REQUIRED ACTION
Scan the material below and count each line with the string "none". Reply with the count alone.

RECORDED INFORMATION
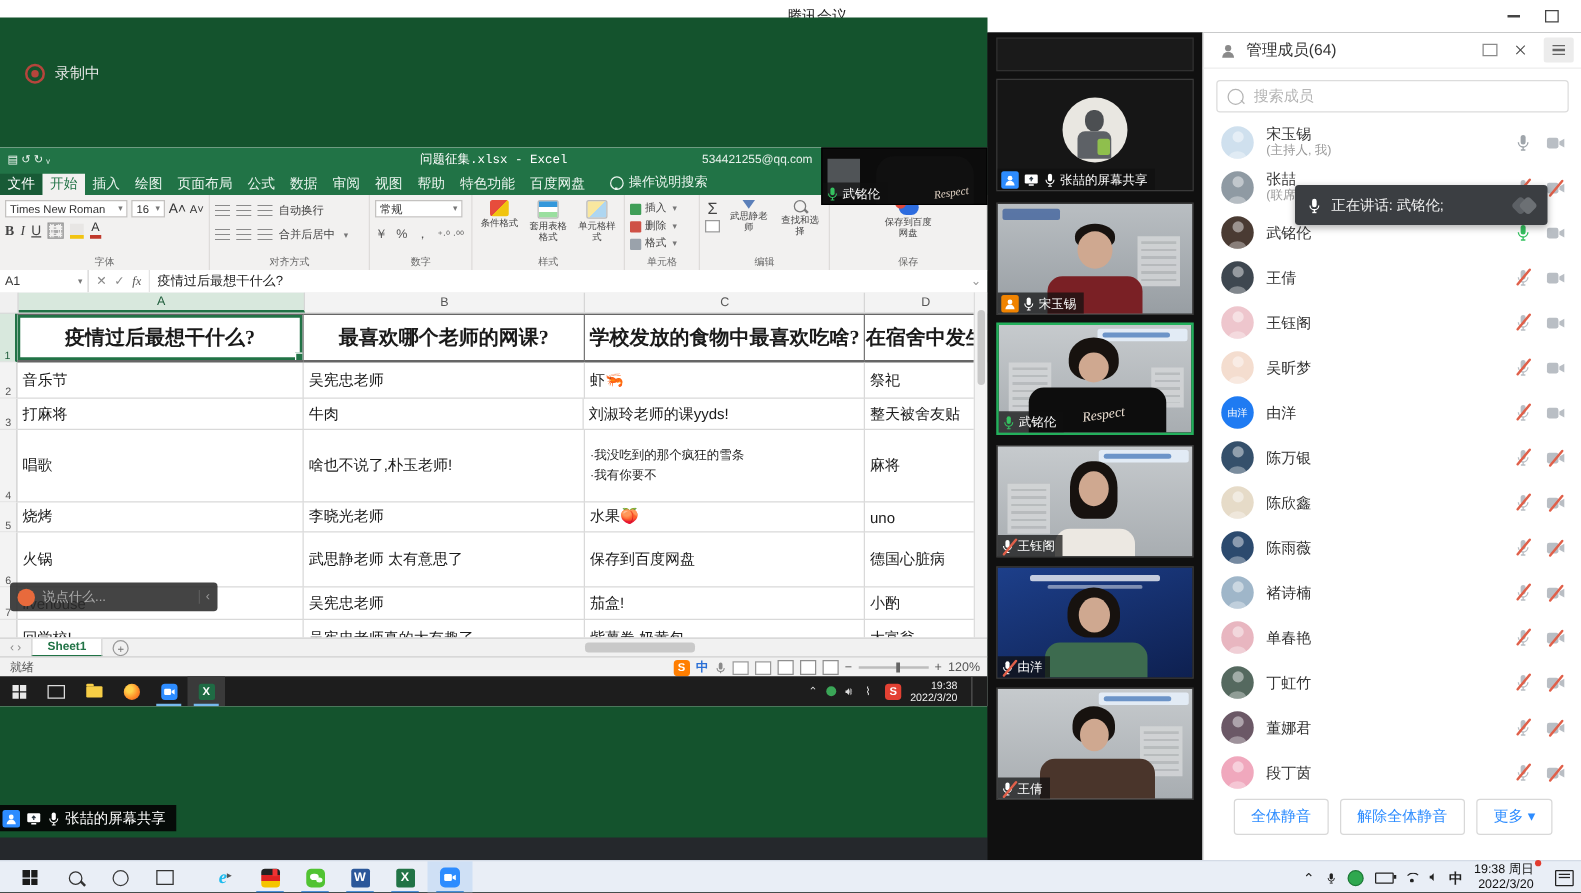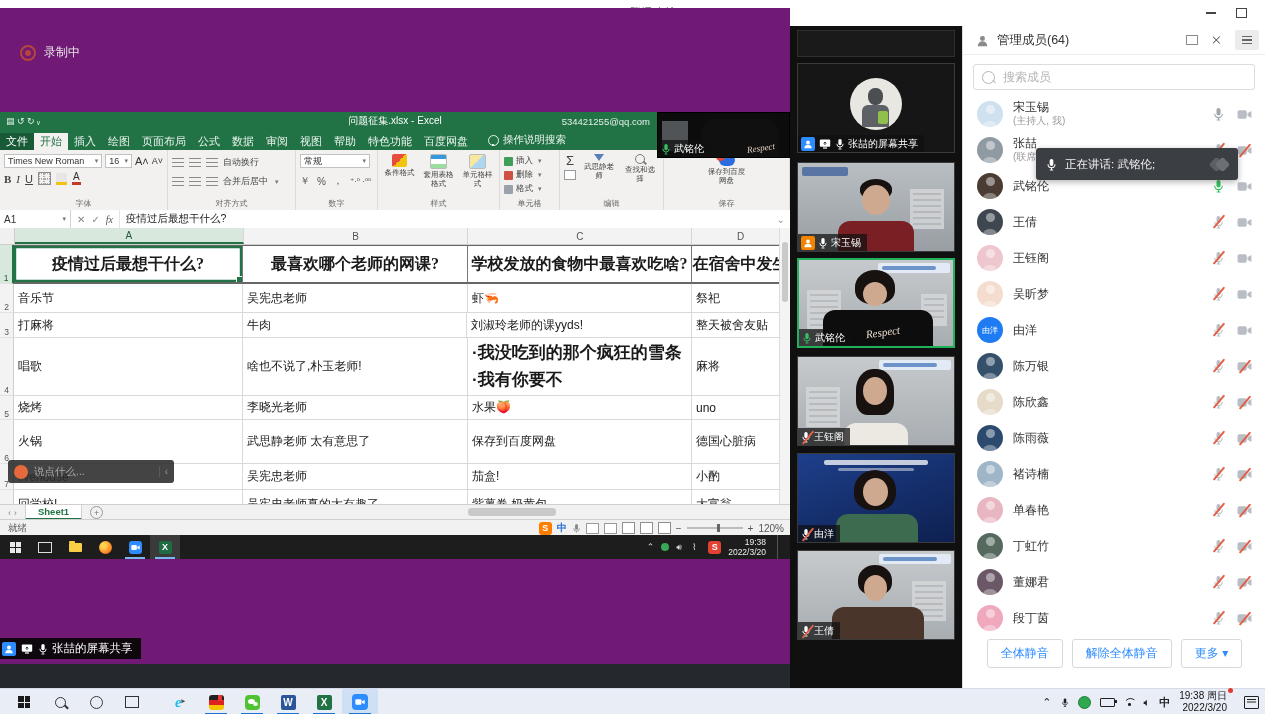--- a/index.html
+++ b/index.html
@@ -19,7 +19,7 @@
   .glyph-x:before{transform:rotate(45deg);} .glyph-x:after{transform:rotate(-45deg);}
 
   
-  .stage{position:absolute;left:0;top:8px;width:790px;height:656px;background:#701a75;}
+  .stage{position:absolute;left:0;top:14px;width:790px;height:656px;background:#14532d;}
   .recording{position:absolute;left:20px;top:36px;display:flex;align-items:center;gap:8px;color:#e8e8e8;font-size:12px;}
   .rec-dot{width:12px;height:12px;border-radius:50%;border:2px solid #b6453c;display:flex;align-items:center;justify-content:center;}
   .rec-dot i{width:6px;height:6px;border-radius:50%;background:#b6453c;}

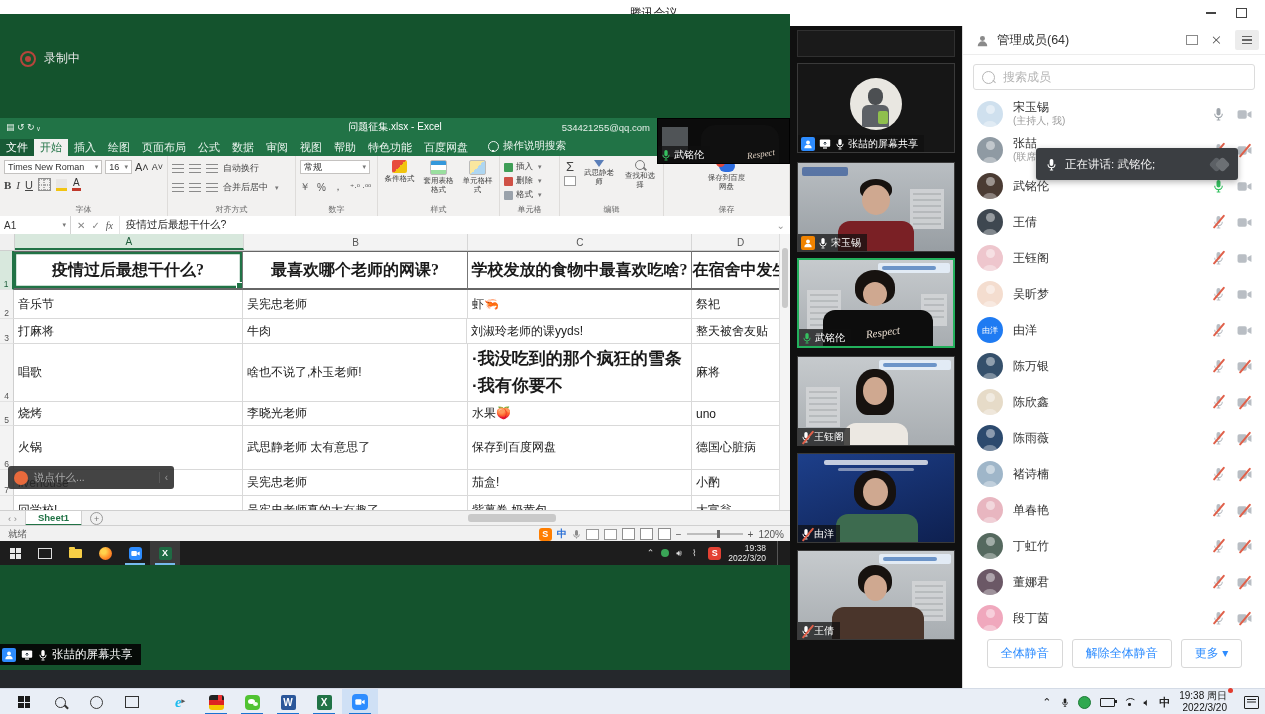--- a/index.html
+++ b/index.html
@@ -29,7 +29,7 @@
   .xl-title{position:absolute;left:0;top:0;width:790px;height:18px;background:#217346;color:#fff;
             display:flex;align-items:center;font-size:10px;}
   .qat{display:flex;gap:6px;margin-left:6px;align-items:center;color:#e8f2ec;font-size:9px;}
-  .xl-fname{position:absolute;left:0;right:0;text-align:center;pointer-events:none;}
+  .xl-fname{position:absolute;left:0;right:0;text-align:center;pointer-events:none;font-family:Liberation Mono, monospace;}
   .xl-account{position:absolute;right:140px;font-size:9.5px;color:#e5efe9;}
   .xl-tabs{position:absolute;left:0;top:18px;width:790px;height:20px;background:#217346;display:flex;align-items:flex-end;}
   .xltab{padding:3px 6px 3px;color:#eaf4ee;font-size:11px;line-height:1;}

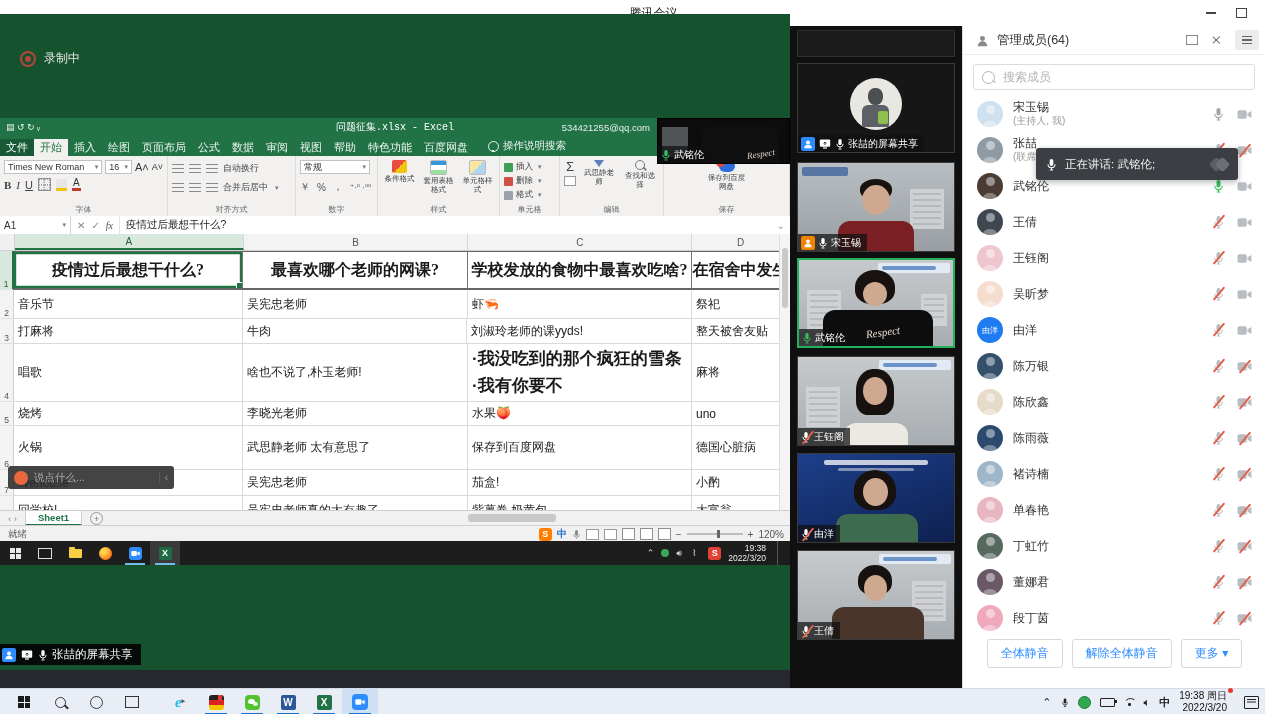--- a/index.html
+++ b/index.html
@@ -105,7 +105,7 @@
             font-family:"Liberation Serif","DejaVu Serif",serif;}
   .cell.a1{box-shadow:inset 0 0 0 2.2px #217346;position:relative;}
   .cell.a1:after{content:"";position:absolute;right:-1px;bottom:-1px;width:5px;height:5px;background:#217346;border:1px solid #fff;}
-  .cell.wrap2{white-space:pre-line;font-size:17px;line-height:1.55;align-items:center;font-weight:bold;}
+  .cell.wrap2{white-space:pre-line;font-size:10px;line-height:1.55;align-items:center;}
   .vscroll{position:absolute;right:0;top:116px;width:10px;height:276px;background:#f4f4f4;border-left:1px solid #ddd;}
   .vscroll i{position:absolute;left:1.5px;top:14px;width:6px;height:60px;background:#c9c9c9;border-radius:3px;}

EXERCISE OUTPUT
2